**Task item**.
Nothing but the lines below from the one with "background: #fca5a5 ->" through the one with "All the above" should be output, each exactly as given, and no pictures.

**Information supplied**.
+ + + + + + +

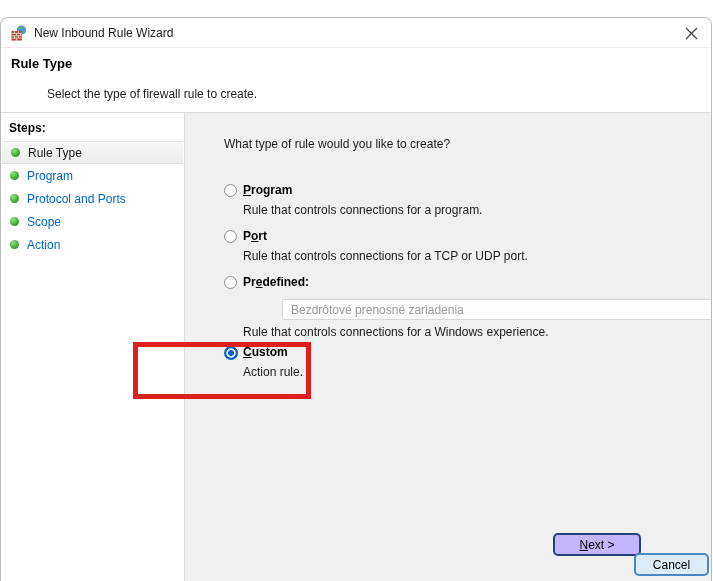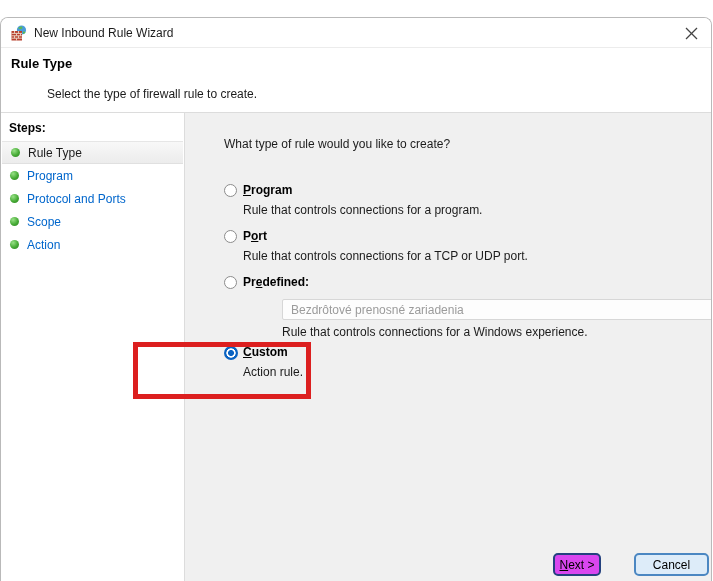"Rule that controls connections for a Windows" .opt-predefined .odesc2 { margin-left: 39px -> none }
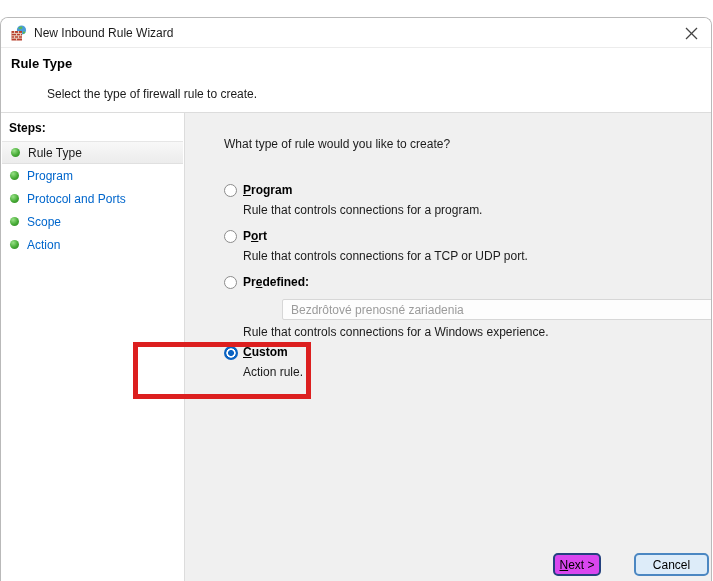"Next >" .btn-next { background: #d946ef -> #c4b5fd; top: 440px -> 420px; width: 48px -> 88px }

+ + + + + + +

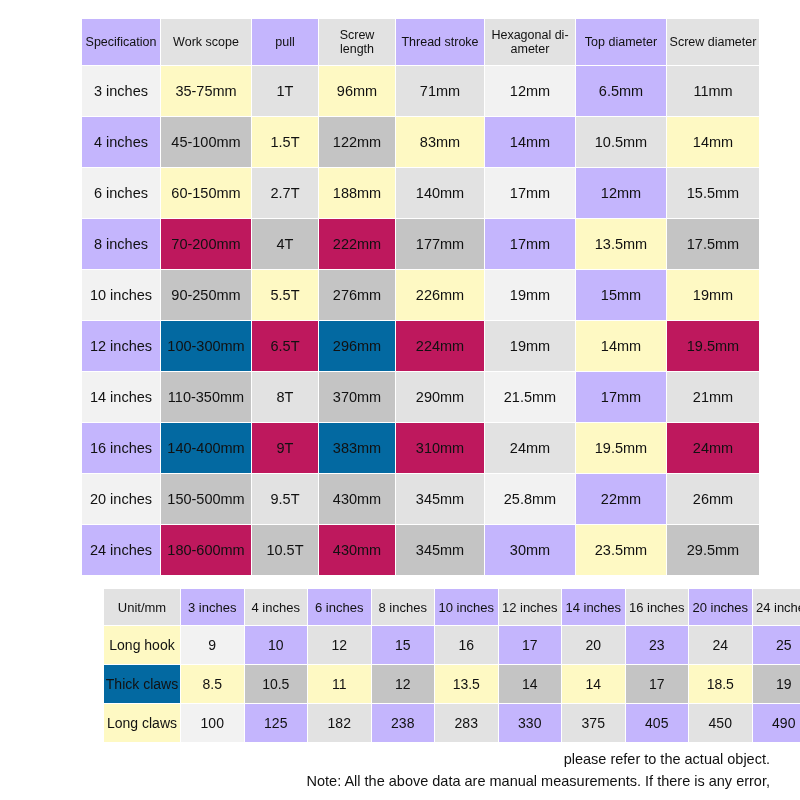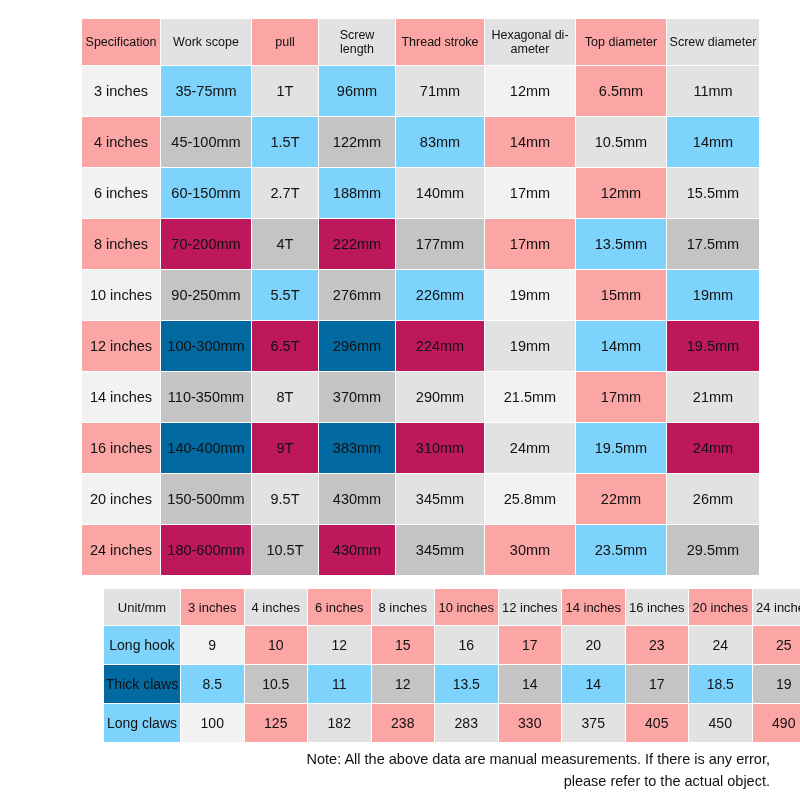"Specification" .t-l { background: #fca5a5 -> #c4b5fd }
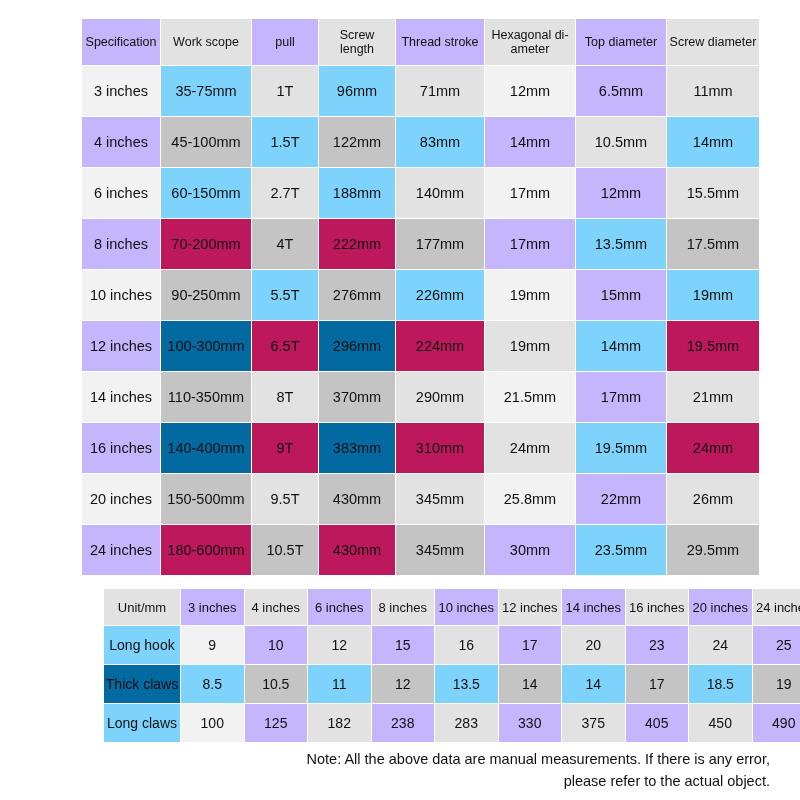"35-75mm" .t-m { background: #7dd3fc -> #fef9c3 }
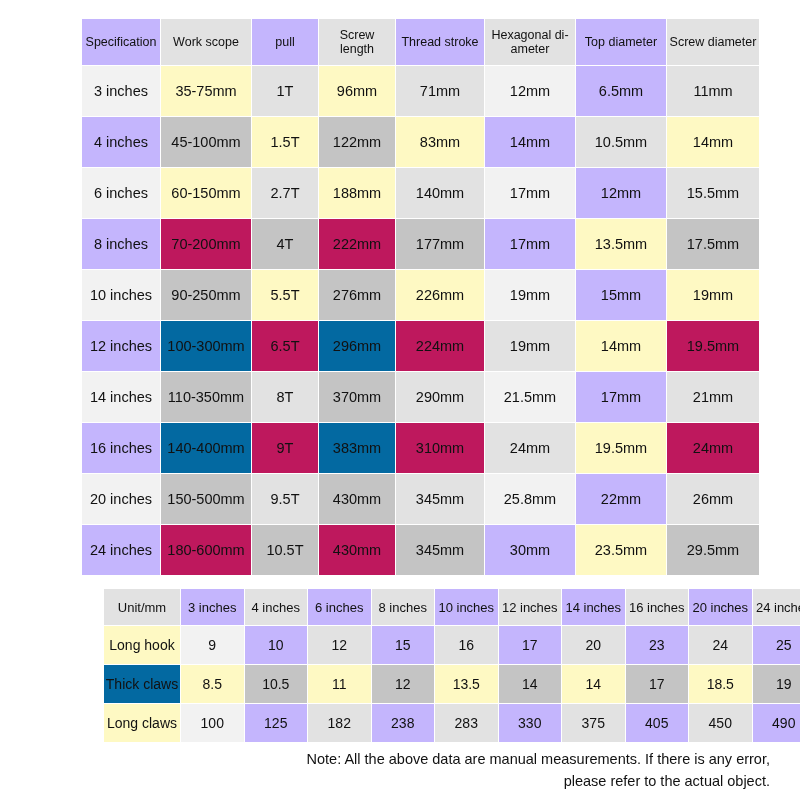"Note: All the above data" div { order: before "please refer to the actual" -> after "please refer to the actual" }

+ + + + + + +

**Task solution**.
"Specification" .t-l { background: #fca5a5 -> #c4b5fd }
"35-75mm" .t-m { background: #7dd3fc -> #fef9c3 }
"Note: All the above data" div { order: before "please refer to the actual" -> after "please refer to the actual" }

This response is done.